Barack Obama’dan hayal kırıklığına uğrayan Ankara’nın Donald
Trump’tan umutları vardı.
Şimdi kuşkuları var.
Cumhurbaşkanı Tayyip Erdoğan ve Başbakan Binali Yıldırım, Trump
görevi devralmadan iki gün önce Ankara’ya gelen Atlantik Konseyi
heyetinden önemli bir nabız almıştı.
Trump’ın 20 Ocak’taki yemin töreni için ABD’ye giden Dışişleri
Bakanı Mevlüt Çavuşoğlu’nun aldığı hava da örtüşüyordu bu
nabızla.
Vaşington, Ankara’nın Fethullah Gülen ve PYD konusundaki
rahatsızlığını anlıyordu ama Amerikan yönetim katında da Türkiye’ye
dair bir rahatsızlık vardı.
Amerikalılar da Türkiye’de giderek artan Amerikan karşıtlığından
rahatsızdı.
Hükümet ve hükümet dışı görüştükleri anlattılar: Türkiye’deki
anti-Amerikancılık ideolojik olmaktan çok siyasi idi, siyaset
değişirse o de yumuşardı, geçmişte Bill Clinton Türkiye’de yabancı
bir lidere hiç gösterilmeyen ilgiye mahzar olmuştu.

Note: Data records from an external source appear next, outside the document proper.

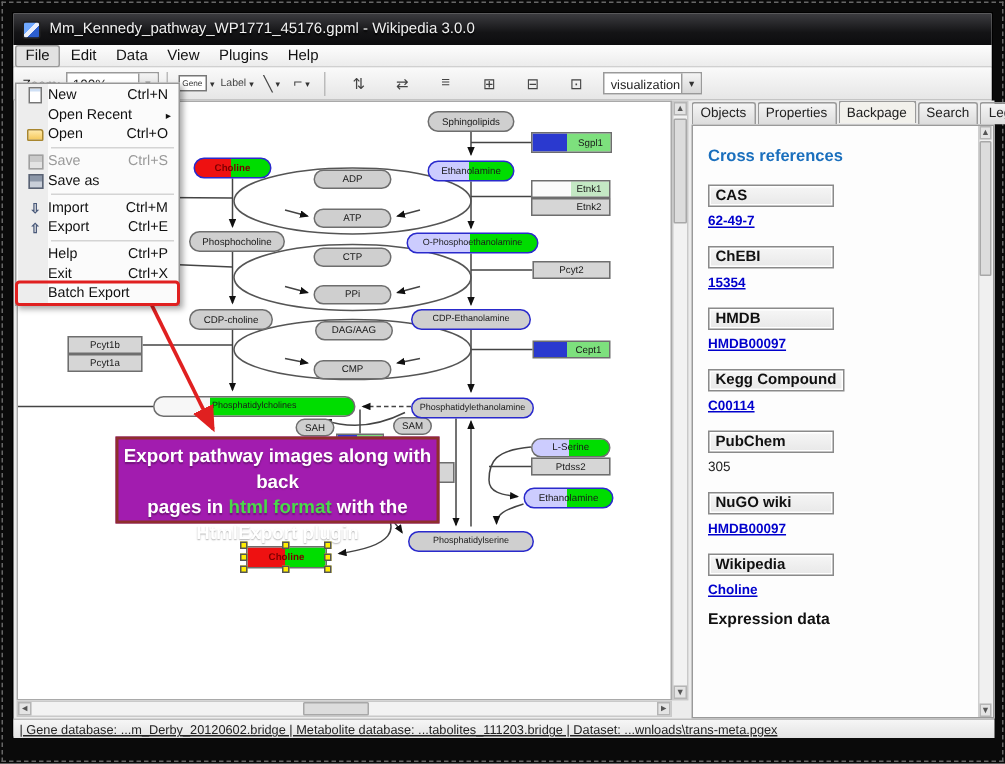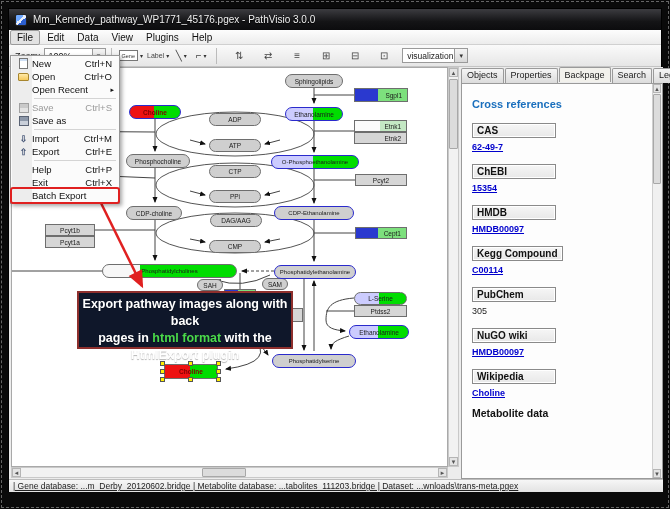"Mm_Kennedy_pathway_WP1771_45176.pgex -" div.title { text: 45176.pgex - PathVisio -> 45176.gpml - Wikipedia }
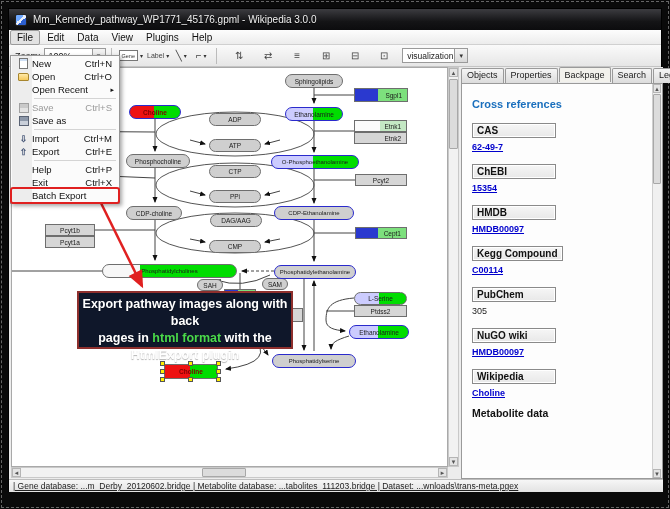"Open" div.fm-item { order: before "Open Recent" -> after "Open Recent" }
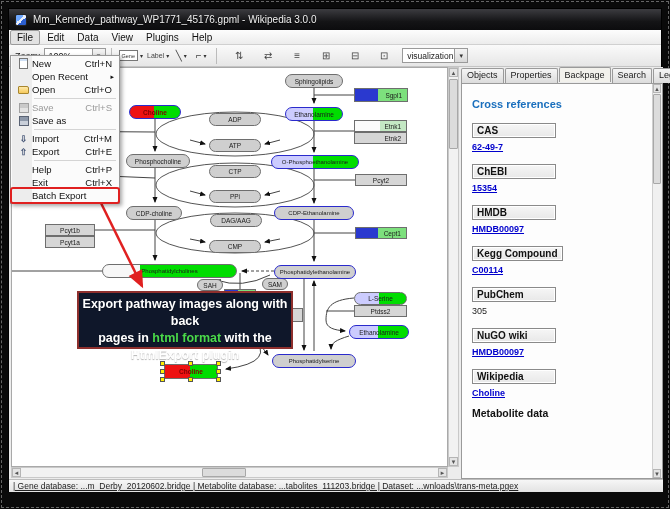"Export pathway images along with" #callout { background: #0f172a -> #a21caf }
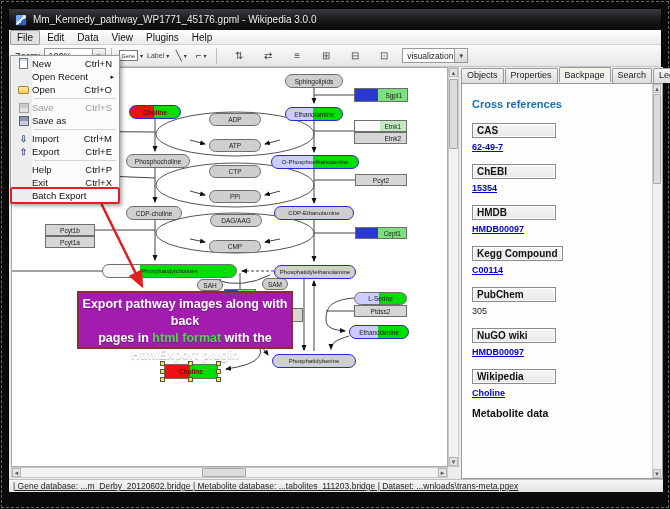"Metabolite data" div.xfooter { text: Metabolite -> Expression }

Ama Trump’un yemin etmesiyle rüzgârlar hem yön değiştirmeye hem de
sertleşmeye başladı.
Mesela Trump Suriye’de güvenli bölge diyordu ama güvenli bölgeyi
PYD/PKK ile sürdürmeyi de isteyebilirdi, buna dair işaret
vermiyordu.
Mesela Trump, Gülen konusunda en azından “yapmayız” demiyordu ama
bir şey yapacaksa da bunu Erdoğan’ın istediği gibi 15 Temmuz darbe
girişiminden sorumlu tutulması nedeniyle değil, kendi deyişiyle
“radikal İslam’la mücadele” gördüğü için yapabilirdi.